Before she arrived at the Dilley Immigration Processing Center last fall, Kelly Vargas said, her 6-year-old daughter was thriving. Maria loved school and spent her afternoons drawing and playing with her cat.
But Vargas said that within days of the family’s being detained and sent to the prisonlike facility in South Texas — where guards patrol the halls and the lights never turn off — her daughter began to unravel.
After years without accidents, Maria started wetting her pants and her bed. She cried through the night, asking when she and her parents would return to their apartment in New York.
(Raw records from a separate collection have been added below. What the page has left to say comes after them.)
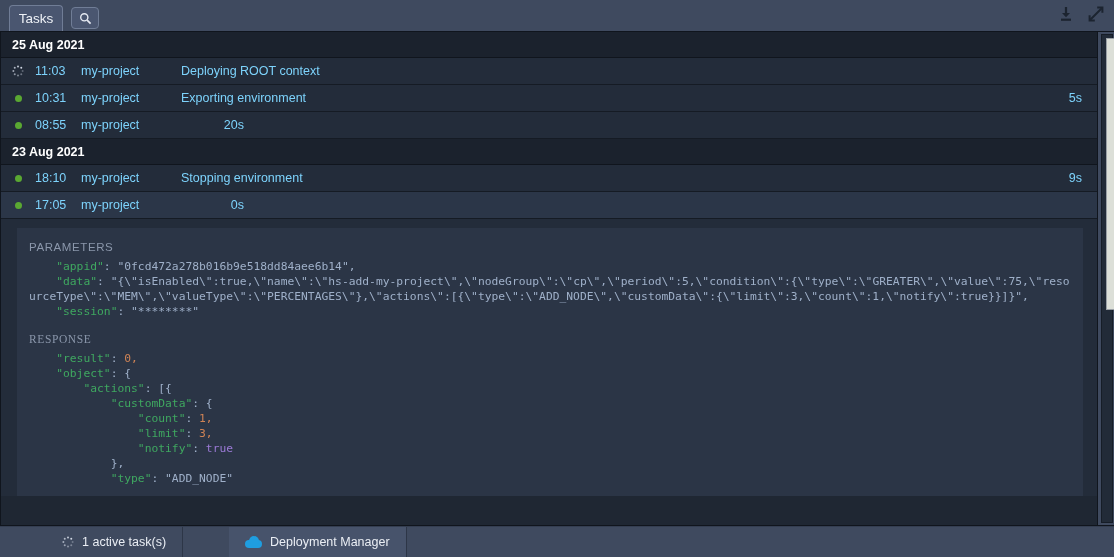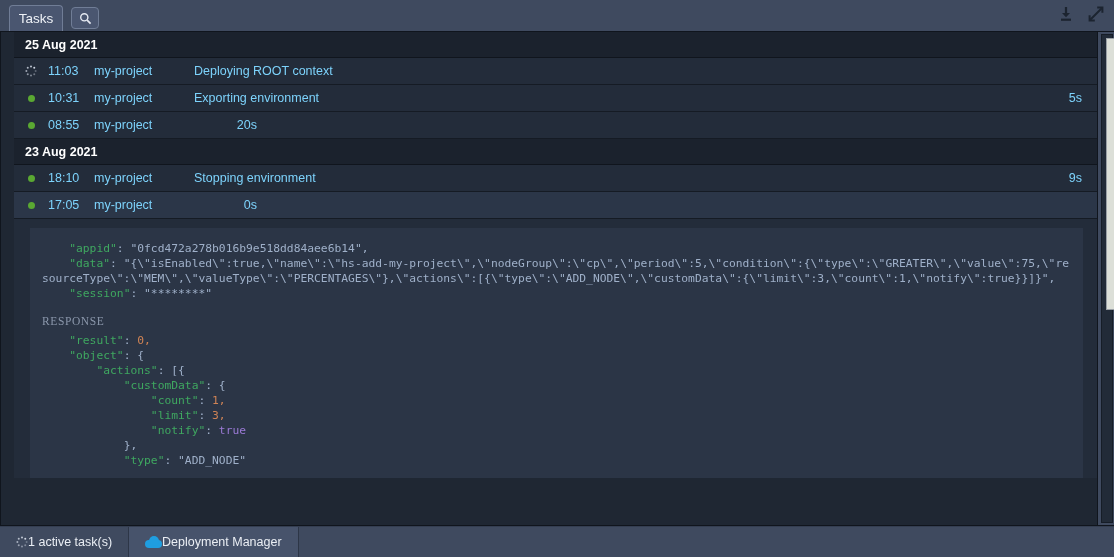--- a/index.html
+++ b/index.html
@@ -62,7 +62,6 @@
     border-right: none;
     overflow: hidden;
     display: flex;
-    padding-left: 13px;
   }
   .list {
     flex: 1 1 auto;

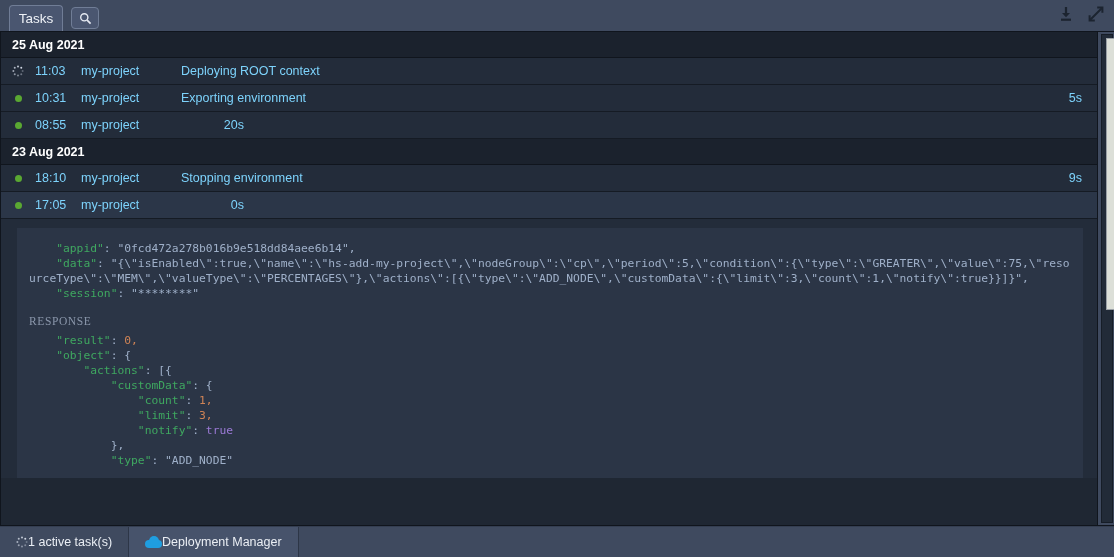--- a/index.html
+++ b/index.html
@@ -304,6 +304,7 @@
         </div>
         <div class="detail-wrap">
           <div class="detail">
+            <div class="section-label">PARAMETERS</div>
             <pre class="code">    <span class="k">"appid"</span><span class="s">: </span><span class="s">"0fcd472a278b016b9e518dd84aee6b14",</span>
     <span class="k">"data"</span><span class="s">: </span><span class="s">"{\"isEnabled\":true,\"name\":\"hs-add-my-project\",\"nodeGroup\":\"cp\",\"period\":5,\"condition\":{\"type\":\"GREATER\",\"value\":75,\"resourceType\":\"MEM\",\"valueType\":\"PERCENTAGES\"},\"actions\":[{\"type\":\"ADD_NODE\",\"customData\":{\"limit\":3,\"count\":1,\"notify\":true}}]}",</span>
     <span class="k">"session"</span><span class="s">: </span><span class="s">"********"</span></pre>

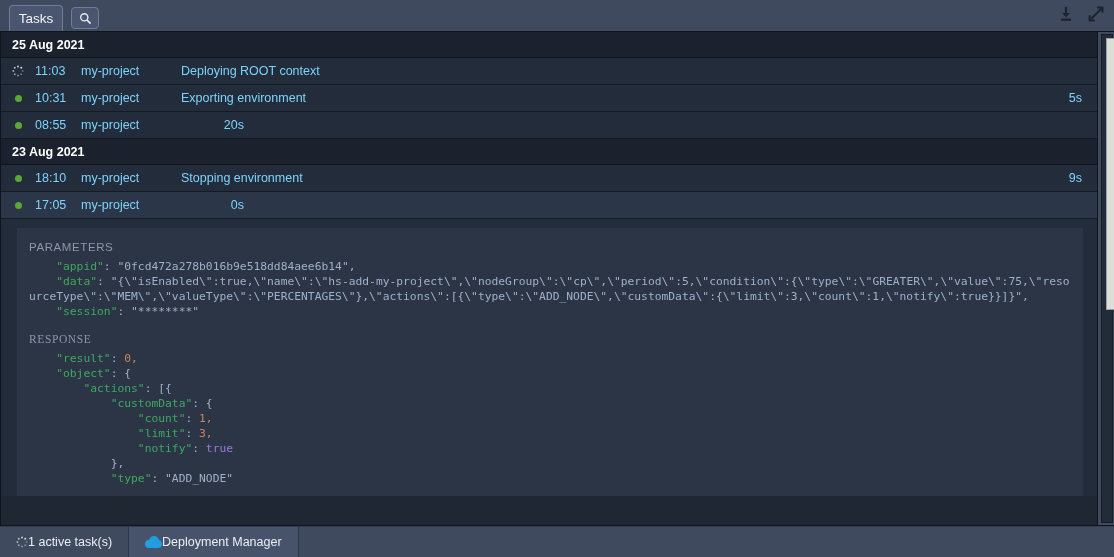--- a/index.html
+++ b/index.html
@@ -183,12 +183,13 @@
     border-top: 1px solid #343e51;
   }
   .sb-item {
-    display: flex; align-items: center; 
+    display: flex; align-items: center; gap: 8px;
     padding: 0 16px;
     color: #eaeef4;
     font-size: 12.5px;
     border-right: 1px solid #2d3647;
     cursor: pointer;
+    margin-left: 46px;
   }
   .sb-item.active { background: #47536b; }
   .cloud {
She begged to start breastfeeding again.
Vargas, who was deported to Colombia with her family in November after having spent nearly two months at Dilley, said she never imagined the United States could act so callously.
“How are they going to do this to a child?” Vargas told NBC News, speaking in Spanish. “How could this happen here?”
Accounts from detained families, their lawyers and court filings describe the federal detention center in Dilley as a place where hundreds of children languish as they’re served contaminated food, receive little education and struggle to obtain basic medical care.
The center was thrust into the national spotlight last month after Immigration and Customs Enforcement took Liam Conejo Ramos, a 5-year-old boy, to the facility following his father’s arrest in Minneapolis — an encounter captured in a photograph showing the boy in a blue bunny hat as he was taken into federal custody.
The image ricocheted across the country, igniting outrage from lawmakers and the public. To many Americans, it was a sudden introduction to the harsh realities of ICE’s increasing reliance on family detention. But to Vargas and the lawyers who have spent months tracking conditions at Dilley, Liam’s fearful expression — and his father’s account of the child falling ill while detained — captured something painfully familiar.

“Liam is all the kids there,” said Becky Wolozin, a senior attorney at the National Center for Youth Law, which monitors conditions at the facility under a long-standing federal court settlement. “Just like Liam, we’ve had families tell us how their children have been horribly sick and throwing up repeatedly, refusing to eat and becoming despondent and listless.”
Those concerns have taken on new urgency in recent days after health officials confirmed two measles cases among people detained at Dilley. Advocates and medical experts warn that a highly contagious disease spreading inside a crowded facility housing young children — some already medically vulnerable — poses an acute public-health risk.
Lawyers representing families at Dilley say they have struggled to get clear answers from the Department of Homeland Security about the outbreak, including any steps being taken to limit its spread or verify whether children are vaccinated.
DHS didn’t answer questions from NBC News about conditions at Dilley. It has defended its use of family detention, saying in statements and legal filings that detainees are provided basic necessities and that officials work to ensure children and adults are safe.
Ryan Gustin, a spokesperson for CoreCivic, which has a contract to run the facility that’s expected to bring in $180 million annually, referred questions about Dilley to DHS and said in a statement that “the health and safety of those entrusted to our care” is the company’s top priority.

Since April, when the federal government resumed large-scale family detention as part of the Trump administration’s vow to dramatically escalate immigration arrests and deportations, an estimated 1,800 children had passed through Dilley as of December, according to figures provided by court-appointed monitors. About 345 children were being held there with parents that month, Wolozin said. Some families remain for a few weeks; others have been detained for more than six months.
Family detention was common during the Obama administration, and it expanded in President Donald Trump’s first term, before being largely halted under President Joe Biden. Unlike earlier iterations of family detention, many of the children now held at Dilley are U.S. residents, apprehended not at the border but at their homes, outside schools, in courthouses and during routine immigration check-ins.